A couple of weeks ago, a mother stopped receiving phone calls from her daughter, a PhD scholar at Jawaharlal Nehru University in New Delhi.
She tried different ways to connect, but failed. Messages sent on WhatsApp went unanswered. Alternate numbers also didn’t work. There was no communication whatsoever between the two for almost 15 days.
This isn’t a story from Kashmir.
It is about a mother in Lucknow and her daughter in Delhi – separated not only by geographical distance, but also by ideologies. This is a story of what most drawing-room discussions outside Kashmir are like, wherein the parent supports the reading down of Article 370 and the child did not.
“Internet hi to band hua hai, what’s the big deal?” the mother said.
“Okay, fine, let’s stop talking on every platform and see how it works out,” the daughter said, tired of trying to make her point about why what’s happening in Kashmir with the communication blockade is wrong.

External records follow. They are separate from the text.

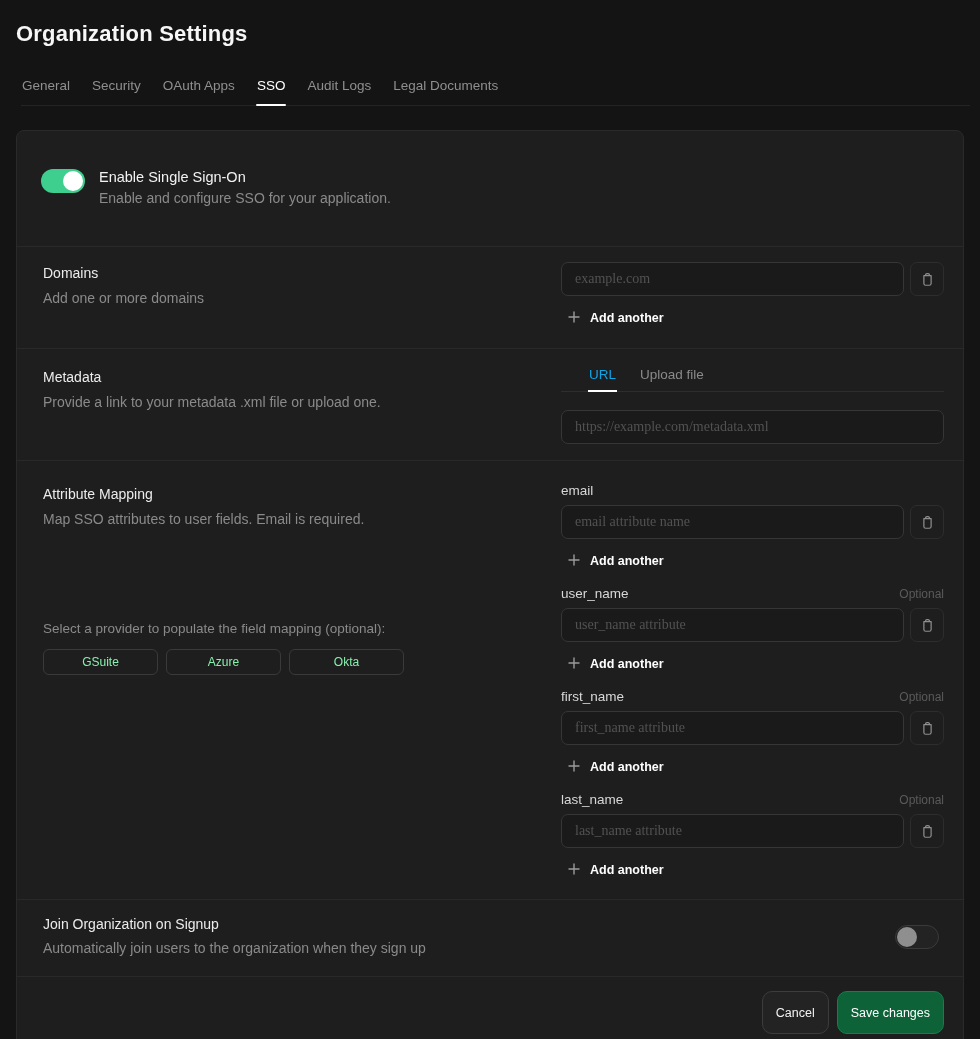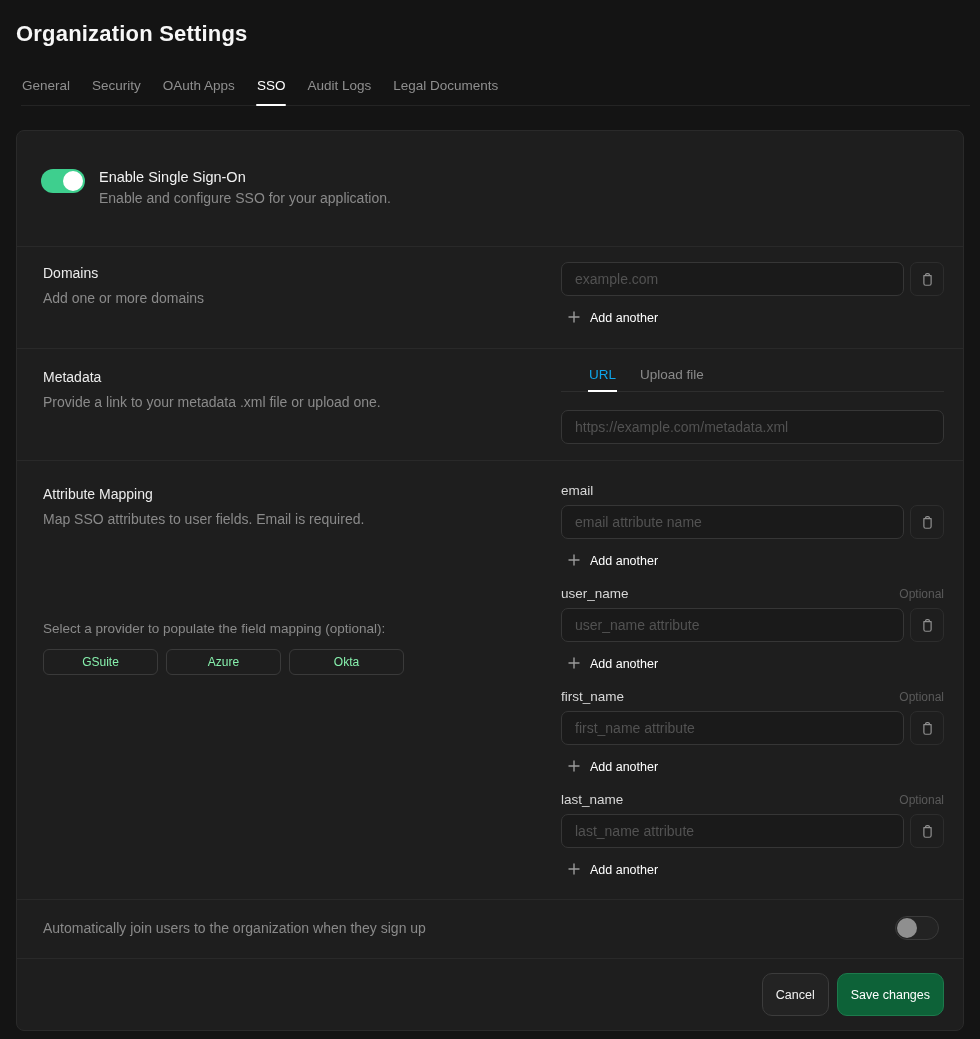--- a/index.html
+++ b/index.html
@@ -40,25 +40,25 @@
   .enable-title { font-size:14.5px; color:#f2f2f2; margin-bottom:5px; }
   .enable-desc { font-size:14px; color:#8a8a8a; }
 
   .sec-domains { padding:15px 19px 21px 26px; }
   .sec-metadata { padding:18px 19px 16px 26px; }
   .sec-attrs { padding:22px 19px 20px 26px; }
   .sec-join { padding:16px 24px 18px 26px; display:flex; align-items:center; }
 
   
   .input-row { display:flex; gap:6px; }
-  .text-input { flex:1; height:34px; min-width:0; background:#1a1a1a; border:1px solid #363636; border-radius:7px; padding:0 13px; font-family:Liberation Sans, sans-serif; font-size:14px; color:#dddddd; outline:none; }
+  .text-input { flex:1; height:34px; min-width:0; background:#1a1a1a; border:1px solid #363636; border-radius:7px; padding:0 13px; font-family:Liberation Serif, serif; font-size:14px; color:#dddddd; outline:none; }
   .text-input::placeholder { color:#525252; }
   .icon-btn { width:34px; height:34px; flex:none; border-radius:7px; border:1px solid #2d2d2d; background:transparent; display:flex; align-items:center; justify-content:center; cursor:pointer; padding:0; }
   .add-row { display:flex; align-items:center; gap:10px; margin-top:13px; padding-left:7px; cursor:pointer; width:max-content; }
-  .add-label { font-size:12.5px; font-weight:400; color:#ffffff; }
+  .add-label { font-size:12.5px; font-weight:700; color:#ffffff; }
 
   
   .mtab-bar { display:flex; gap:22px; border-bottom:1px solid #2e2e2e; }
   .mtab { font-size:13.5px; color:#8a8a8a; padding:0 1px 9px; position:relative; cursor:pointer; }
   .mtab.active { color:#0ea5e9;margin-left:27px; }
   .mtab.active::after { content:""; position:absolute; left:0; right:0; bottom:-1px; height:2px; background:#ffffff; }
   .metadata-input { margin-top:18px; width:100%; }
 
   
   .field-group + .field-group { margin-top:16px; }
@@ -241,20 +241,21 @@
     <path d="M6 1v10M1 6h10"></path>
   </svg></span>
       <span class="add-label">Add another</span>
     </div>
   </div>
 </div>
   </div>
 
   <div class="section sec-join">
     <div>
+      <div class="sec-title" style="margin-bottom:6px">Join Organization on Signup</div>
       <div class="sec-desc">Automatically join users to the organization when they sign up</div>
     </div>
     <div class="join-toggle-wrap">
       <div class="switch off">
           <div class="knob"></div>
         </div>
     </div>
   </div>
 
   <div class="footer">

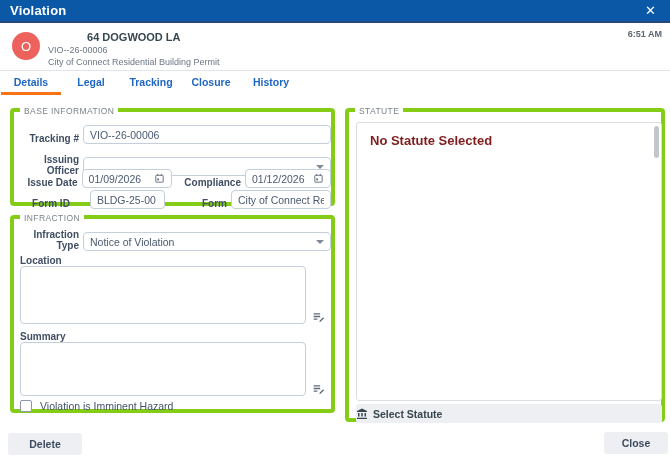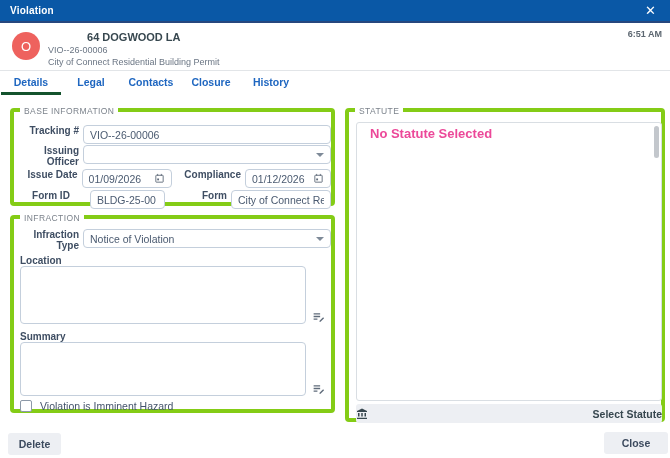--- a/index.html
+++ b/index.html
@@ -9,51 +9,51 @@
     position:relative; width:670px; height:458px; background:#ffffff;
     outline:1px solid #c6cacf; overflow:hidden;
   }
   
   .titlebar {
     position:absolute; left:0; top:0; width:670px; height:23px;
     background:#0a58a6; border-bottom:2px solid #27477e;
     display:flex; align-items:center; justify-content:space-between;
     padding:0 10px; color:#fff;
   }
-  .titlebar .title { font-size:10px; font-weight:700; letter-spacing:.2px; }
+  .titlebar .title { font-size:13px; font-weight:700; letter-spacing:.2px; }
   .titlebar .x { font-size:13px; font-weight:400; cursor:pointer; line-height:1; padding:2px 4px; }
   
   .infobar { position:absolute; left:0; top:25px; width:670px; height:46px; border-bottom:1px solid #e2e5e8; background:#fff; }
   .avatar {
     position:absolute; left:12px; top:7px; width:28px; height:28px; border-radius:50%;
     background:#ee625e; color:#fff; font-size:13px; font-weight:400;
     display:flex; align-items:center; justify-content:center;
   }
   .rec-text { position:absolute; left:48px; top:6px; }
   .rec-line1 { font-size:11px; font-weight:700; color:#37474f; margin-bottom:2px;text-align:center; }
   .rec-line2, .rec-line3 { font-size:9px; color:#6b7684; margin-bottom:2px; }
   .rec-time { position:absolute; right:8px; top:4px; font-size:9px; color:#5c6670;font-weight:bold; }
   
   .tabs { position:absolute; left:1px; top:71px; height:24px; display:flex; }
   .tab {
     width:60px; text-align:center; font-size:10.5px; font-weight:700; color:#1e66c0;
     padding-top:5px; cursor:pointer; height:24px;
   }
-  .tab.active { border-bottom:3px solid #14532d; }
+  .tab.active { border-bottom:3px solid #f97316; }
   
   .fset { position:absolute; border:4px solid #84cc16; border-radius:4px; background:#fff; }
   .legend {
     position:absolute; top:-6px; left:6px; background:#fff; padding:0 4px;
     font-size:8.5px; color:#7b828b; letter-spacing:.4px;
   }
   .fset-base { left:10px; top:108px; width:325px; height:98px; }
   .fset-infraction { left:10px; top:215px; width:325px; height:198px; }
   .fset-statute { left:345px; top:108px; width:320px; height:314px; }
   
-  .row { position:absolute; display:flex; align-items:flex-start; }
+  .row { position:absolute; display:flex; align-items:flex-end; }
   .lbl { font-size:10px; font-weight:700; color:#3f4e63; text-align:right; }
   .input {
     display:flex; align-items:center; border:1px solid #c4cfdc; border-radius:4px;
     height:19px; background:#fff; padding:0 6px;
   }
   .input input {
     border:none; outline:none; flex:1; min-width:0; font-family:"Liberation Sans", sans-serif;
     font-size:10.5px; color:#4a5a70; background:transparent; height:15px;
   }
   .caret {
@@ -70,35 +70,35 @@
   .edit-ic { position:absolute; cursor:pointer; }
   
   .chkrow { position:absolute; left:6px; top:181px; display:flex; }
   .chk { width:12px; height:12px; border:1.5px solid #8d99a8; border-radius:2px; background:#fff; cursor:pointer; }
   .chklbl { font-size:10.5px; color:#44546c; margin-left:8px; font-weight:400; }
   
   .statute-box {
     position:absolute; left:7px; top:10px; width:306px; height:279px;
     border:1px solid #d9dee3; border-radius:3px; background:#fff;
   }
-  .statute-msg { position:absolute; left:13px; top:3px; font-size:13px; font-weight:700; color:#ec4899;text-align:right; }
+  .statute-msg { position:absolute; left:13px; top:10px; font-size:13px; font-weight:700; color:#7f1d1d;text-align:right; }
   .scroll-thumb { position:absolute; right:2px; top:3px; width:5px; height:32px; border-radius:2.5px; background:#c3c7cc; cursor:pointer; }
   .statute-btn {
     position:absolute; left:7px; top:292px; width:306px; height:19px;
     background:#edeff3; border:none; border-radius:3px; cursor:pointer;
-    display:flex; align-items:center; justify-content:space-between; gap:5px;
+    display:flex; align-items:center; justify-content:flex-start; gap:5px;
     font-family:"Liberation Sans", sans-serif; font-size:10.5px; font-weight:700; color:#37474f;
   }
   
   .btn {
     position:absolute; background:#edeff3; border:none; border-radius:3px; cursor:pointer;
     font-family:"Liberation Sans", sans-serif; font-size:10.5px; font-weight:700; color:#3c4a5e;
     height:22px;
   }
-  .btn-delete { left:8px; top:433px; width:53px; }
+  .btn-delete { left:8px; top:433px; width:74px; }
   .btn-save { left:535px; top:434px; width:66px; }
   .btn-close { left:604px; top:432px; width:64px; }
 </style>
 </head>
 <body>
 
 <div class="dialog">
 
   <div class="titlebar">
     <span class="title">Violation</span>
@@ -111,36 +111,36 @@
       <div class="rec-line1">64 DOGWOOD LA</div>
       <div class="rec-line2">VIO--26-00006</div>
       <div class="rec-line3">City of Connect Residential Building Permit</div>
     </div>
     <div class="rec-time">6:51 AM</div>
   </div>
 
   <div class="tabs">
     <div class="tab active">Details</div>
     <div class="tab">Legal</div>
-    <div class="tab">Contacts</div>
+    <div class="tab">Tracking</div>
     <div class="tab">Closure</div>
     <div class="tab">History</div>
   </div>
 
   <div class="fset fset-base">
     <span class="legend">BASE INFORMATION</span>
 
     <div class="row" style="left:8px; top:13px; width:309px;">
       <span class="lbl" style="width:57px;">Tracking #</span>
       <div class="input" style="margin-left:4px; width:248px;">
         <input value="VIO--26-00006" style="">
       </div>
     </div>
 
-    <div class="row" style="left:8px; top:33px; width:309px;">
+    <div class="row" style="left:8px; top:42px; width:309px;">
       <span class="lbl" style="width:57px;">Issuing Officer</span>
       <div class="input" style="margin-left:4px; width:248px;">
         <input value="" style="">
         <span class="caret"></span>
       </div>
     </div>
 
     <div class="row" style="left:8px; top:57px; width:309px;">
       <span class="lbl" style="width:57px;">Issue Date</span>
       <div class="input" style="margin-left:4px; width:90px;">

Then, 12 days passed without any communication between the two. “My mother was pretty disturbed and couldn’t believe how I could take such an extreme step just like that,” the daughter said.
A few days later, a phone in their Lucknow home finally rang.
Peace was restored.
Speaking to LiveWire, the student recalls the two weeks of zero communication, her mother’s inherent biases and how people find comfort in hatred.
The daughter isn’t sure whether her mother would still call the internet blackout ‘no big deal’ but is hopeful that this would perhaps prompt her to think about what it feels like to be completely cut off from your loved ones for days.
However, she doesn’t wish to blame her mother. “You can’t really blame your parents. They have grown up seeing a very different world and hatred for a certain community is kind of ingrained in them. It’s not entirely their fault,” she said.
It is her “bias”, she says, which makes her mother buy into popular narratives justifying the scrapping of Article 370 in Jammu and Kashmir.
Though the family has always lived in a Muslim-dominated area in Lucknow where her mother, the student says, has lots of Muslim friends, enjoys Mughlai food and wearing shararas.
“But there was always an inherent distaste towards the community and a belief that ‘they can’t be trusted’,” she said.
Over the years, she says, this “distaste” has morphed into an inexplicable hatred.
Recently, when a Muslim girl came to stay as a paying guest at their place, the mother initially didn’t approve. The girl was eventually asked to move out when she started “misbehaving”.
“You can’t trust these people,” the mother had said.
The daughter, however, disagrees.
“She [the Muslim girl] might have ‘misbehaved’ but that doesn’t mean you start hating her entire community. Would my mother have reacted the same way if the girl was a Hindu?” she said.
These biases, she says, stem from the loads of (mis)information her mother, and other family members, have been exposed to on an everyday basis – through WhatsApp forwards, prime time news debates and peer-to-peer discussions. This, the daughter believes, has intensified over the past couple of years.
She remembers how sweets were distributed on the day Balakot air strikes happened, and on August 5 – the day when Kashmir lost its special status and the communication blockade began.
‘The comfort of hating’
Earlier, the mother wasn’t very vocal about her hatred. The biases, the daughter says, were there but weren’t as pronounced as they are now.
“My mother wasn’t like this before. I would sometimes ask her about the prospect of marrying a Muslim man and she would just casually disapprove. And then life went on. But now she – just like others – is very open about hating members of the Muslim community because, I feel, hatred is very comforting,” said the daughter.
In Lucknow and other parts of the country, the daughter says, there is a general belief that Hindus are the original custodians of India and Muslims are merely guests who need to follow what the majority says. “This is what is most problematic,” said the daughter.
Also read: I Am Not a Kashmiri, but I Am Sorry
In general, it has been comforting for the Hindu majority to know that there is a government which is working towards pushing so-called ‘outsiders’ away, she said.
“I have heard my mother say things like ‘I am scared of living among Muslims here in Lucknow. I am relieved that this government is in power and they will save us’,” she said.
In a nutshell, the daughter explains, this hatred is being turned into a solution to all kinds of problems afflicting this country.
“Hatred towards a certain community gives a straight narrative as the answer to all the problems in the country, it is something that could be solved (by driving away all the Muslims), therefore people are satisfied that they could do something about the endless issues they face everyday, take that away and they don’t know what to do about the problems in their lives, in the country,” she said.
The daughter, however, likes to keep her hopes up.
She believes that this experiment might help her mother, and others like her, abandon the comfort of hatred as well as their biases to actually begin understanding the gravitas of the situation.
When she tweeted about the experiment, many reacted to it positively and saw it as one way to make an argument. Other trolled the students with endless comments filled with hate.
In the very least, the tweet and the experiment – right or wrong – has triggered a much-needed conversation.
While the mother finally spoke to her daughter over the phone, there are many in Kashmir who are still waiting for their sons’ and daughters’ phone calls – for more than 50 days now.
Thus, in reality, peace has yet to be restored.